Посоветуй шляхтичам не озлоблять люден на их же собственной земле, не
забирать у них последний кусок хлеба, не убивать из-за каких-то там
мостов, не разрешать всякому ничтожному шляхтичу превращать их в вечных
батраков. В сердце каждого человека есть не только любовь к богу, но и к
родному краю.
- Бог с тобой, Матрена, что ты советуешь мне, опомнись! Я ведь -
государственный служащий.
- А разве я говорю не о государственных делах? Если уж и в самом деле
выгонят или, как оно там у них называется, банитуют, так что же - поедем в
другие города и села; может, попадем к таким же православным, как и мы, к
русским людям. В городах и селах только об этом и говорят: мы одной матери
дети, одной христианской веры!.. Да с твоими способностями разве такое
место будешь занимать в православном государстве!.. Вспомни, как служил ты
им, а заработал... баницию.
Матрена не замечала, как по ее щекам текли крупные слезы, и не вытирала
их. Изумленный мальчик любовался своей матерью.
- Вот так и скажите им, батя... - будто приказал он, ободренный, а не
опечаленный материнскими слезами.
Хмельницкий точно язык проглотил, повернулся и молча вышел из дома.
Немного постоял на крыльце, ожидая, пока казак подведет к нему давно
оседланного коня, и, не оглянувшись на дом, быстро вскочил в седло и
поскакал со двора. "Разве ведаешь, как обернется судьба от одного
какого-нибудь слова, твоего или чужого", - вертелось у него в голове. А
слезы, оросившие лицо Матрены, казалось, проникали в самое его сердце.

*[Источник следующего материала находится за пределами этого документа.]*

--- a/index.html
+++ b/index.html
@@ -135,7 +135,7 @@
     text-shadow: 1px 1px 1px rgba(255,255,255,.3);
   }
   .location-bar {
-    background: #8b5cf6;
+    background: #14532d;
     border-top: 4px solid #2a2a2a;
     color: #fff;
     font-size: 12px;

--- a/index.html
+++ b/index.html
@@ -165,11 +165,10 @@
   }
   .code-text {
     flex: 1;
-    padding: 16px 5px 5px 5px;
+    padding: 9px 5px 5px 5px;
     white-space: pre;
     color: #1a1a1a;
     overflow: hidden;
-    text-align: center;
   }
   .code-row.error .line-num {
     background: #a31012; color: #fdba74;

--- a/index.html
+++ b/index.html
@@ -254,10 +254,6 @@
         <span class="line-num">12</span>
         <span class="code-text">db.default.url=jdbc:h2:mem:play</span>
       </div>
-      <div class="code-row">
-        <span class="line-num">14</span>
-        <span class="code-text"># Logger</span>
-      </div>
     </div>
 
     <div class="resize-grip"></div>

Холодные, но... искренние!



    17



Одолеваемый тревожными мыслями, гетман Станислав Жолкевский рано
поднялся с постели. Чудесное утро манило его на воздух. Спартанская жизнь
воина, которую он вел в течение примерно трех десятков лет, приучила его к
боям в открытой степи и в лесах, к отдыху в седле, на боевом коне. Перины
любимой дочери были слишком жарки для не постаревшего еще гетмана. Он
плохо спал и с радостью вышел в сад, чтобы на приволье встретить летний
день. Дорожка привела его на высокий берег реки Трубеж. Он постоял
немного, рассматривая новые постройки казаков и мещан, выросшие на
противоположном берегу реки. Город разрастался, несмотря на такую
неустойчивую жизнь всего края.
Он но слышал, как сзади подошла, словно подкралась, и стала рядом дочь
и хозяйка Софья. Очевидно, и она залюбовалась рекой, полями, озаренными
лучами восходящего солнца, похожего на огромный диск. Должно быть, она
невольно ахнула или воскликнула от восхищения. Жолкевский резко обернулся,
запахивая полы халата.
- О-о! С добрым утром, моя зорька... Наверное, я разбудил госпожу
хозяйку своей бессонной старческой возней? Беспокойный гость!..
- И совсем нет, мой беспокойный папуся, - ответила Софья, как
избалованный ребенок подставляя ему щеку для поцелуя. - Вижу, пан гетман и
в гостях похищает у дочери любимого отца. Пусть он отбросит в сторону
военные заботы и хотя сегодня даст мне полностью ощутить радость встречи.
Она прижалась к отцу, как делала это в детские годы, взяла его под руку
и повела, поддерживая, когда он становился на поврежденную ногу.
Жолкевский с удовольствием шел по саду рядом с дочерью, испытывая истинное
наслаждение от утренней прогулки.
- Вчера приехал из Чигирина наш Михась Хмельницкий. Пан Ян пригласил
его сегодня для беседы, - произнес Жолкевский, словно продолжая начатый в
мыслях разговор.
Софья почувствовала, что краснеет, но решительно справилась со своим
невольным волнением, вызванным воспоминанием о далеком прошлом.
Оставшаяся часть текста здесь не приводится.